People can physically suffer from a broken heart. It can be an untreatable syndrome that is like a heart attack, but it’s really because of emotion. And now, a local nurse is turning this mysterious phenomenon into a performance bridging the worlds of art and medicine.
Monica Silva, who works in Tucson as an E.R. nurse, found a way to put her thoughts about the hospital and this unique medical condition onto a stage for an audience. The syndrome, first diagnosed in Japan, is named after the octopus pot (takotsubo), whose shape the heart mimics during this sickness. The performance of “Octopus Heart” is at MSA Annex March 28 to March 31.
Silva started out as a Spanish teacher in Michigan but didn’t find it fulfilling. She was also an artist, painting in her free time.
“I became a medical assistant at Planned Parenthood and I absolutely loved it.” Silva said. “I loved the one-on-one interaction with patients and I loved helping people.”
She attended the University of Arizona for her nursing degree, graduating in 2008, and soon after was working as a full-time E.R. nurse.
She also has acrobatic and dance training. Silva discovered the art of aerial performance while on a trip to Brazil in 2002, when she wandered into a show and fell in love with the performers. She thought to herself: “One day I want to do that.”
When she was living in Eugene, Oregon, she would drive two hours to Portland just to take a trapeze class.
When she moved to Tucson, Silva found classes from someone who was a member of the circus-and-fire theater troupe Flam Chen. She started to take silk dancing classes at the age of 35. “I found it late in life but its just something I really love,” Silva said.
Inspiration for her show, based on the concept of a medical broken heart, came while pushing a patient through the hospital hallway and realizing that her career as a nurse was filled with artistry.
Silva compared working in a hospital to dancing and music. She described that while hooking patients up to machines or doing regular every day procedures, there are movements and musical elements to those things.
Heartbreak can be a collective thing, not just individual, Silva said. The heartbreaks that make people sick are not limited to just one person but have to do with the structure of society as well. The audience as a whole can relate to something that collectively made their hearts break.
Silva also explains that while working in the hospital, she saw people suffer from social heartbreaks, which she also wants the audience to pick up on during the show.
Silva’s show follows a patient who has come to the E.R. for takotsubo cardiomyopathy, or broken heart syndrome. Patients who come in with this syndrome are likely to feel like they are experiencing a heart attack.

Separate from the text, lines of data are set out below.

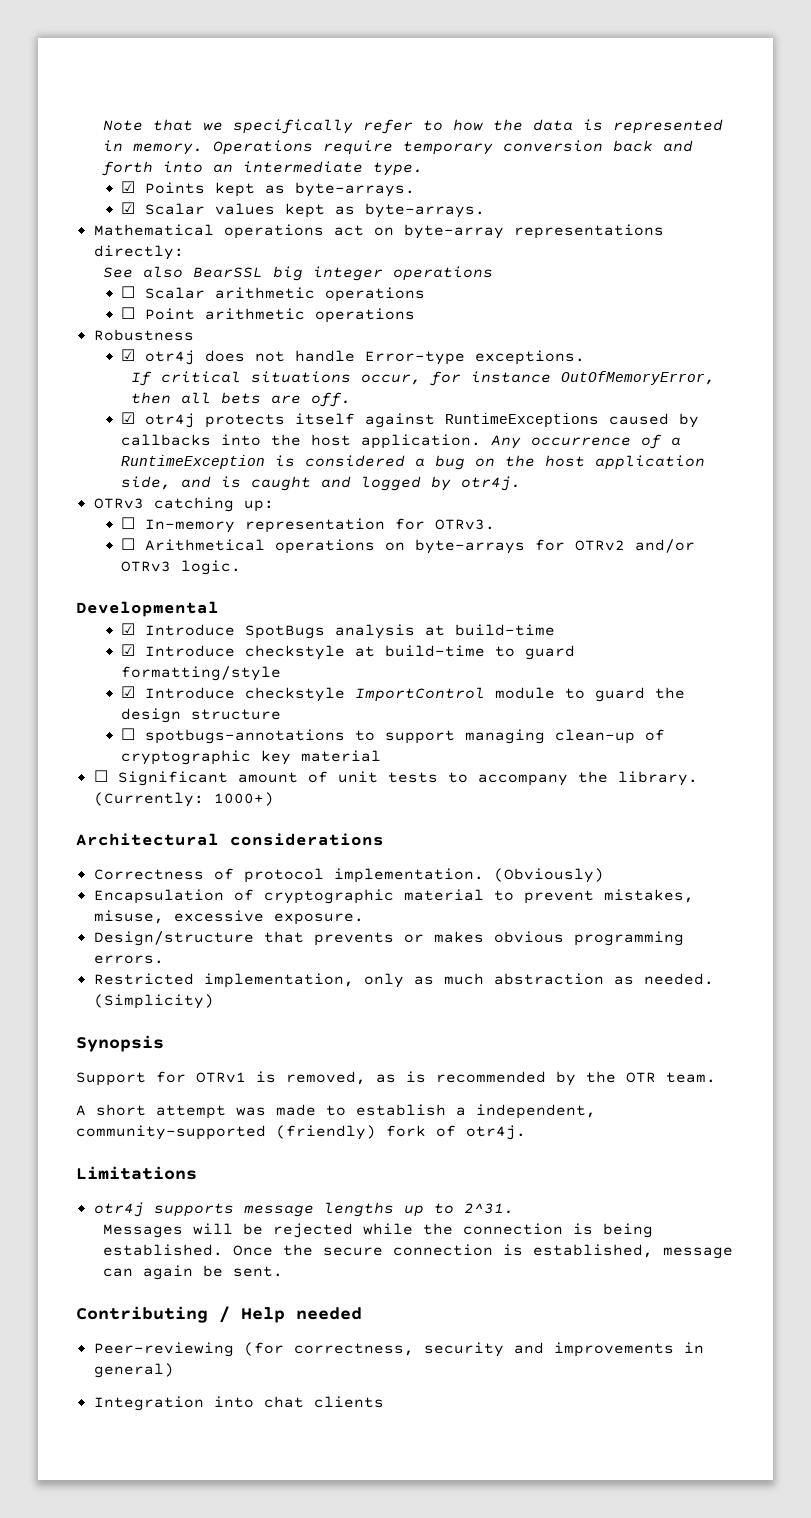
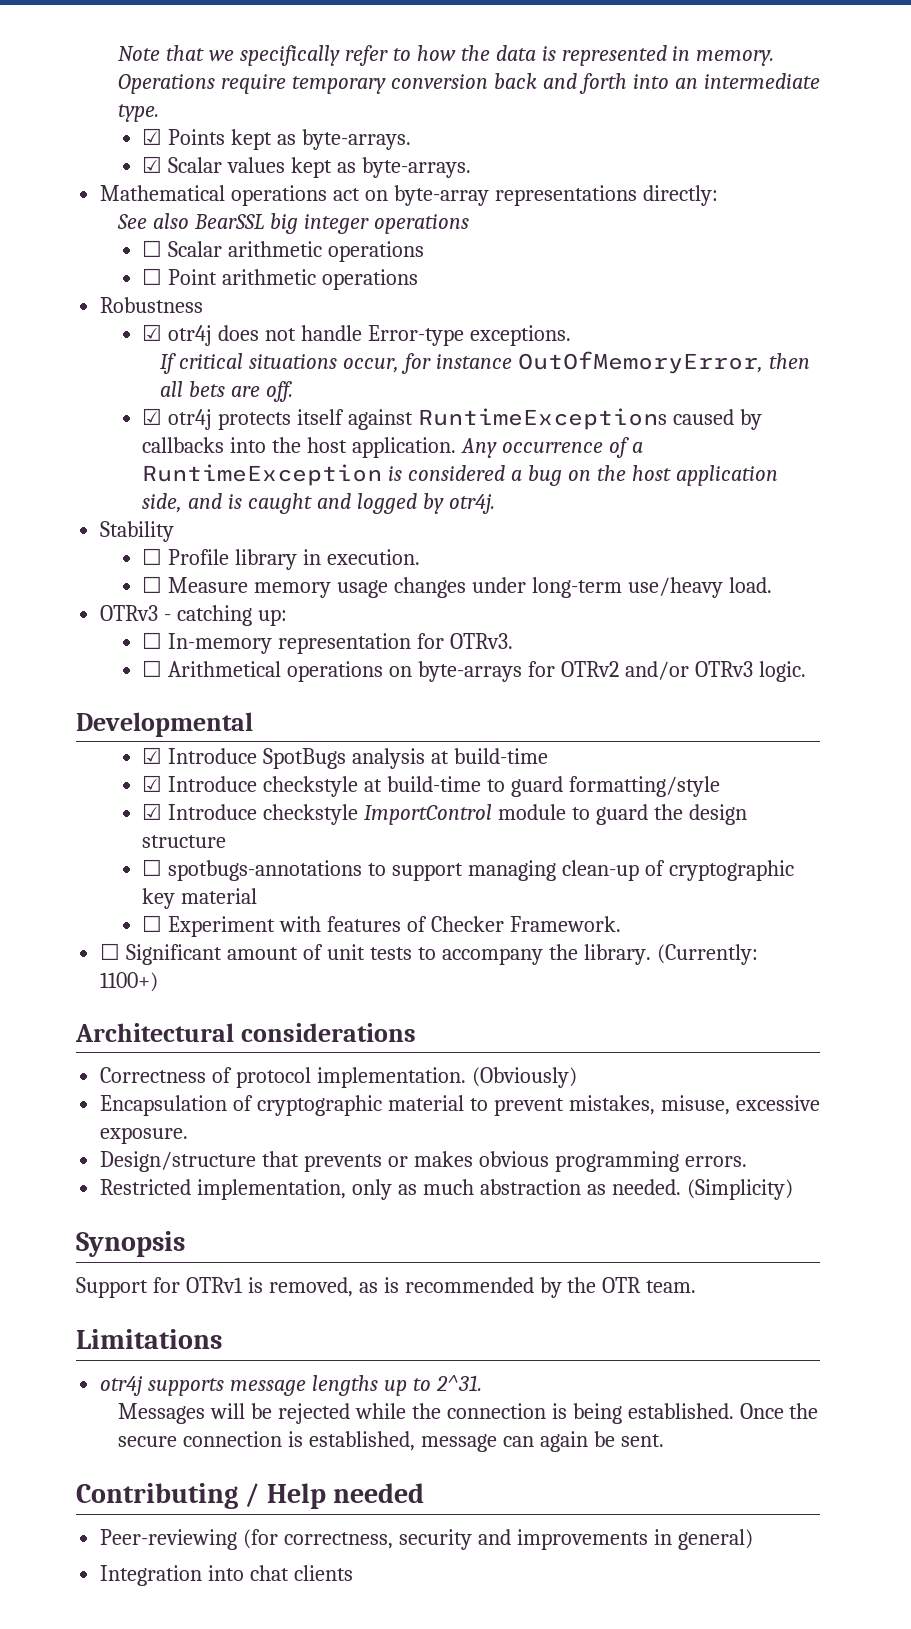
- OTRv3 catching up:
+ Stability
+ ☐ Profile library in execution.
+ ☐ Measure memory usage changes under long-term use/heavy load.
+ OTRv3 - catching up:
+ ☐ Experiment with features of Checker Framework.
- (Currently: 1000+)
+ (Currently: 1100+)
- A short attempt was made to establish a independent, community-supported (friendly) fork of otr4j.

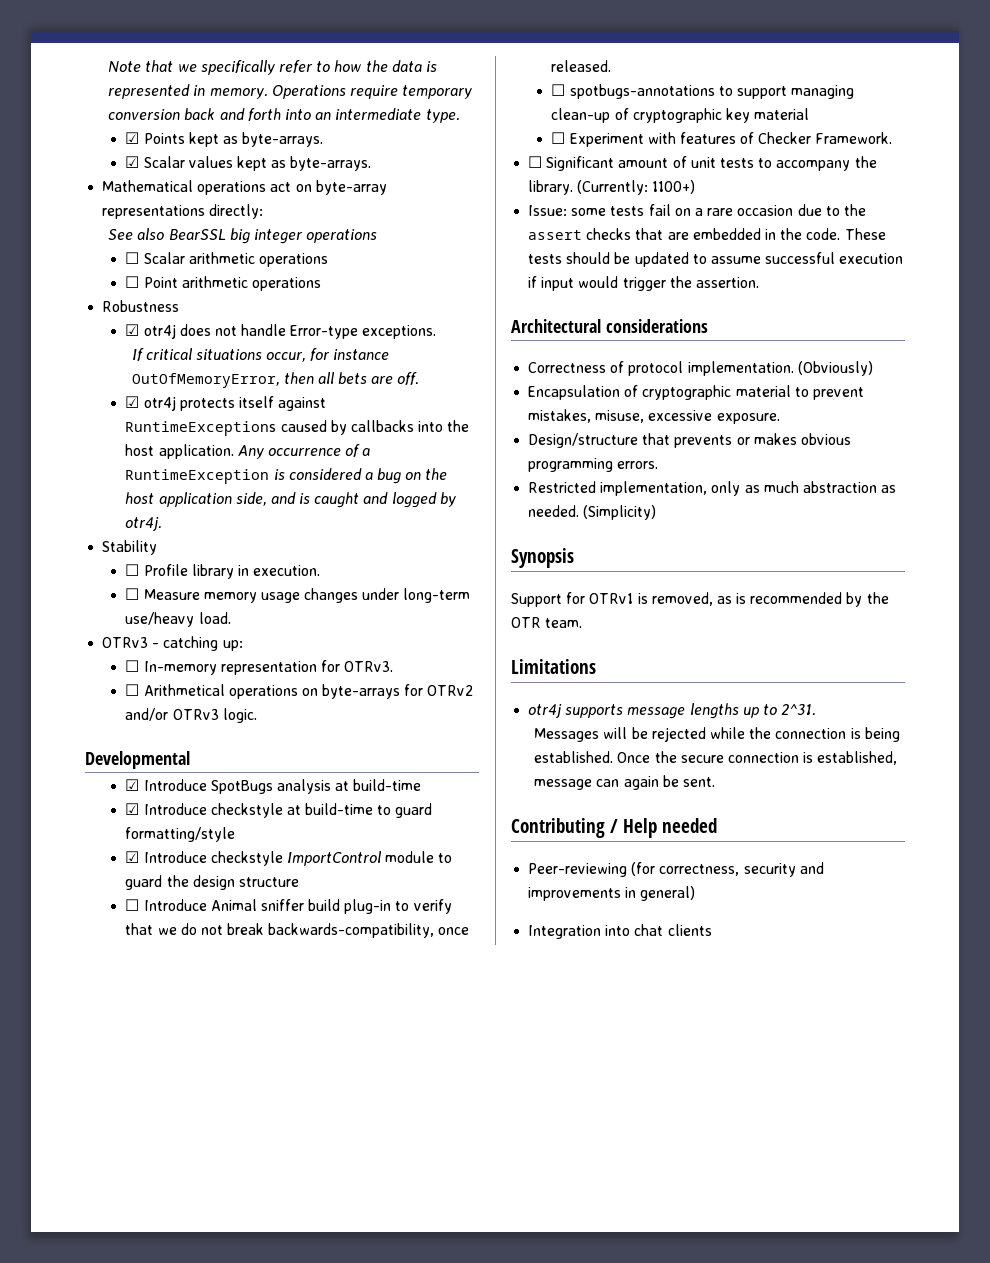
+ ☐ Introduce Animal sniffer build plug-in to verify that we do not break backwards-compatibility, once released.
+ Issue: some tests fail on a rare occasion due to the assert checks that are embedded in the code. These tests should be updated to assume successful execution if input would trigger the assertion.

Movements showing how the patient is getting treated for the broken heart and real hospital sounds are incorporated into the production to show the audience what it is like to suffer from heart break.
Silva has collaborated with many local artists and performers to help put her vision onto the stage. Golden Boots, a local Tucson band, collaborated with Silva to create original music for the show.

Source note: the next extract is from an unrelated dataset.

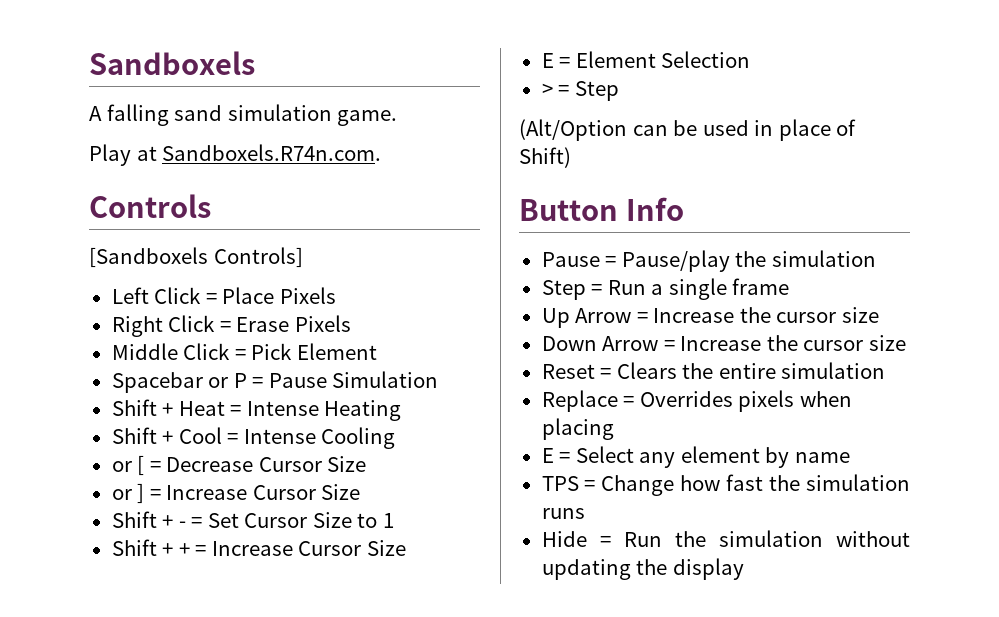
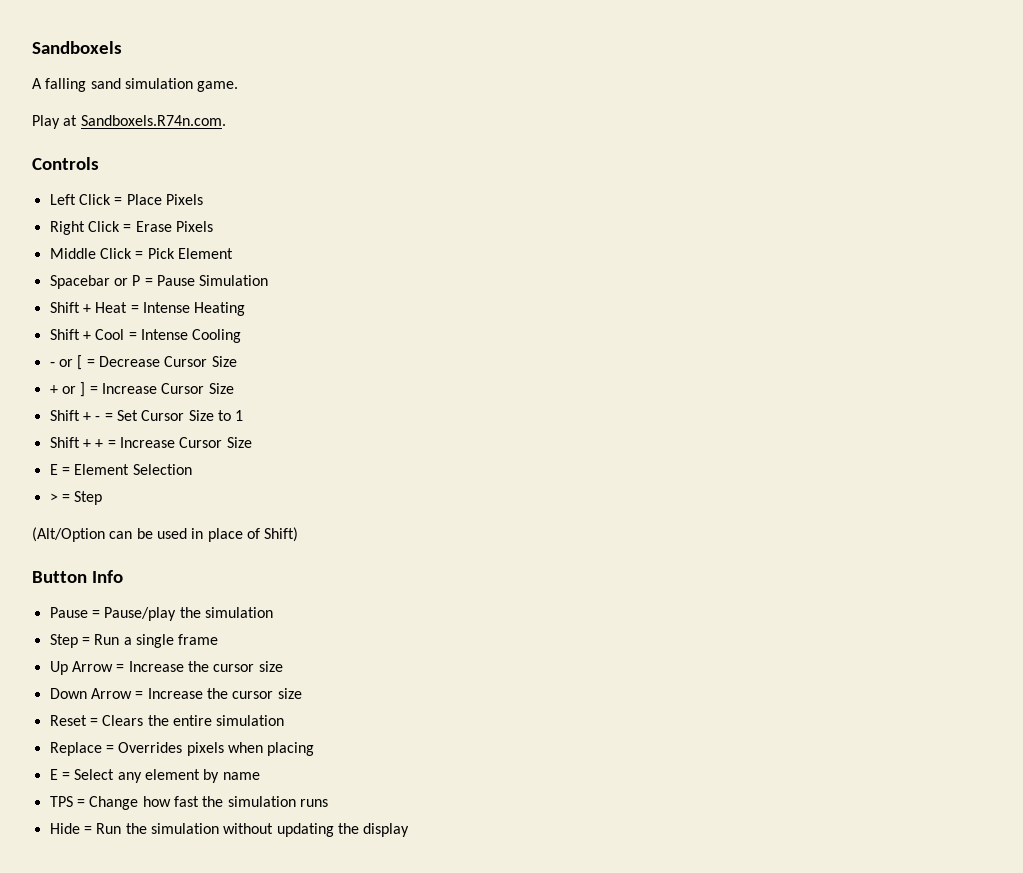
- [Sandboxels Controls]
- or [ = Decrease Cursor Size
+ ‐ or [ = Decrease Cursor Size
- or ] = Increase Cursor Size
+ + or ] = Increase Cursor Size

“We’re composing the music…also helping her with scene design and lighting design,” said Ryen Eggleston, co-founder of Golden Boots.
Silva and Eggleston spent hours visualizing what they wanted for this collaboration and storyboarding about their ideas so that their vision would come to life on stage, Eggleston said.
Silva wanted her collaborative show to be about her experience with the human body, soul and health. Heartbreak is a mystery and she wanted her show to break down how the body reacts.